In Franklin Templeton’s case study, the association highlighted its work in addressing Europe’s social infrastructure underinvestment by launching the Franklin Templeton Social Infrastructure strategy in 2018.

With over €812.6m invested in 33 properties across eight countries, the strategy targets a 5% financial return above EU Core Inflation and supports eight UN Sustainable Development Goals through a proprietary impact measurement framework, verified by third-party auditor BlueMark.

LGIM

For LGIM, the PLSA highlighted its involvement in illiquid investments, including private credit, within target date funds. It said that after a successful start, the plan is to expand the range of private market assets in 2024 for the target date fund, emphasising growth.

The association added that LGIM focuses on ESG-related initiatives, including social impact, circular economy, and health and wellbeing, aiming to drive positive change and manage climate-related risks.

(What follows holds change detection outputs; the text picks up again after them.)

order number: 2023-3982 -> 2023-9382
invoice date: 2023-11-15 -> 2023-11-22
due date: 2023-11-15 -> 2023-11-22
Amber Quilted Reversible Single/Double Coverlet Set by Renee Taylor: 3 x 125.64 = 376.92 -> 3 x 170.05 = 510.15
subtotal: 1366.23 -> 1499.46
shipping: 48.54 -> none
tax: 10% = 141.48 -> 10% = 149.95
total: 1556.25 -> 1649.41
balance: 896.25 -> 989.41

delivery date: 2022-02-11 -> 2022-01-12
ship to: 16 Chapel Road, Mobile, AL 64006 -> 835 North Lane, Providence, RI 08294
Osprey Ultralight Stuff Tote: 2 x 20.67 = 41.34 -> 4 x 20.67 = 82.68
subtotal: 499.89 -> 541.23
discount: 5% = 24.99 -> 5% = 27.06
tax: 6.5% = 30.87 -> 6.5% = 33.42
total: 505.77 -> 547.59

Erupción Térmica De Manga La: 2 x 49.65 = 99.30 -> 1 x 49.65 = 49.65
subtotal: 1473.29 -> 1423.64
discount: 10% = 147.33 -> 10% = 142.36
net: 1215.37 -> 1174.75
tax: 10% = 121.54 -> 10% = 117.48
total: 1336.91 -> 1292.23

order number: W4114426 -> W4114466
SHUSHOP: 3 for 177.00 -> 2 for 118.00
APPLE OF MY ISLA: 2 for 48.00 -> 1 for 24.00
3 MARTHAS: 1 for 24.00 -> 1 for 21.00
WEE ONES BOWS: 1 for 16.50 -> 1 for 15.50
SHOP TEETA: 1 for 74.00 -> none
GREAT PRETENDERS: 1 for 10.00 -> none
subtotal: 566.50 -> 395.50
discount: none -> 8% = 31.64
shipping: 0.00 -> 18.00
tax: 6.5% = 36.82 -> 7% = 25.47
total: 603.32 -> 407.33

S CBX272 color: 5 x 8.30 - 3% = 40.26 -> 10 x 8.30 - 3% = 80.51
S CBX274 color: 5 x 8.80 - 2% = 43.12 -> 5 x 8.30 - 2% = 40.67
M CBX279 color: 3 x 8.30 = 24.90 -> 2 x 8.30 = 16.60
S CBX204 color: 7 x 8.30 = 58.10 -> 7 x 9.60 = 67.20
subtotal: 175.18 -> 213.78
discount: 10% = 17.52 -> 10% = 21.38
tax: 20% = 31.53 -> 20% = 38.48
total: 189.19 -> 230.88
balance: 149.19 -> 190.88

It also noted LGIM’s work around advocating for diversity, promoting inclusive boards and leadership teams globally. It said that LGIM’s diversity policy sets expectations for companies to ensure a minimum of one-third representation of underrepresented genders and ethnic diversity on boards and executive teams.

The case study highlights that LGIM uses engagement, transparent reporting, and voting sanctions to drive positive change and, through research, addresses ethnic inequality in retirement savings.

It also campaigns for improved transparency and disclosure on ethnic diversity in companies, contributing to reliable data and pushing for diversity in smaller companies by the end of 2024.

Tiffany Tsang, head of DB, LGPS and investment at the PLSA, said that many of the association’s members are not only meeting fiduciary duties but also excelling in impactful investing and the case studies serve as a guide “empowering our members to navigate the challenges and opportunities presented by social factors – keeping these issues at the forefront of pension schemes’ priorities”.

She said: “In an ideal world, ‘E,’ ‘S,’ and ‘G’ factors would be considered holistically. However, in recent years  most of the focus has been on environmental issues. The public’s growing interest in diversity, inclusion, modern slavery, and human rights has continued to heighten scrutiny on pension schemes’ investment practices.”